A flip side of this analysis is that the detrimental effects of the aforementioned cognitive distortions might be much higher than is usually supposed or realized, perhaps sometimes causing multi-year/decade delays in important approaches and conclusions, and can't be overcome by others even with significant IQ advantages over me. This may be a crucial strategic consideration, e.g., implying that the effort to reduce x-risks by genetically enhancing human intelligence may be insufficient without other concomitant efforts to reduce such distortions.
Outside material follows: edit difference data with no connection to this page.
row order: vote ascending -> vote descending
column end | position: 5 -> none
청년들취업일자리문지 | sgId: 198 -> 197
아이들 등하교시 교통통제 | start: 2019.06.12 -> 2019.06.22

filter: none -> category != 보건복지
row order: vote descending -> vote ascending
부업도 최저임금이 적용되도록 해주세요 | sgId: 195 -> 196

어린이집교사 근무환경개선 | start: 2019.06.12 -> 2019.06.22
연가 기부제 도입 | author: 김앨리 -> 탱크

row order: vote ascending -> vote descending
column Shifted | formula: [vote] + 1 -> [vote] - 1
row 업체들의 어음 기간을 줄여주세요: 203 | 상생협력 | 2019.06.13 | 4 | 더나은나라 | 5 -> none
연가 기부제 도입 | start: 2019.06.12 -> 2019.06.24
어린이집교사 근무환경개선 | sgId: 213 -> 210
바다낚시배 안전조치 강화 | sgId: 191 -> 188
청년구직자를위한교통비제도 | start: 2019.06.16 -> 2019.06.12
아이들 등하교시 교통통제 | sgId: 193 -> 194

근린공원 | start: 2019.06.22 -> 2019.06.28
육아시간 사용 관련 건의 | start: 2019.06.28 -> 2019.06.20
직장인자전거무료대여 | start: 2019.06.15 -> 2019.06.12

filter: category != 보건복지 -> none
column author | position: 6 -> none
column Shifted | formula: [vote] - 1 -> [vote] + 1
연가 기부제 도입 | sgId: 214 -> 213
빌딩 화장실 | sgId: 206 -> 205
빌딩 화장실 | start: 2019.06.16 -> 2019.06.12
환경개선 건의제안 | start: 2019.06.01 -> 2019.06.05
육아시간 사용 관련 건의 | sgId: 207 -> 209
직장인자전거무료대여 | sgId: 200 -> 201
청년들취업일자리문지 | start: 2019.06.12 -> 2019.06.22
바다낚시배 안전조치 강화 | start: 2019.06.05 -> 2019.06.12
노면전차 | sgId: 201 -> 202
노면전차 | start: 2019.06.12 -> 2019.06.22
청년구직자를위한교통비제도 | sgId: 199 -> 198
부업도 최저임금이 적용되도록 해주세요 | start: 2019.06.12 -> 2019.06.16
Since I have been working on germline engineering, I have been thinking about the same thing. My intuition is that if I could magically just increase everyone's IQ by 5 points that would result in a marginally saner world. But creating a few babies with ~160+ IQs doesn't seem obviously beneficial. Even if 3/4 get coordination problems etc. what if the fourth one decides to work at OpenAI or Anthropic on capabilities, because working on capabilities is just so much more exciting. If GWAS for personality were working better I'd be more optimistic about selecting for something like capacity to gather wisdom? With editing, you could also go for cognitively enhanced clones of people we consider wise (Main bottleneck with this option would be PR). Problem is that I am going to disagree with people whom we consider wise. Although perhaps we can all agree, we would not like to clone the CEOs of the AGI labs. Perhaps really good education would also help. Not an expert on education.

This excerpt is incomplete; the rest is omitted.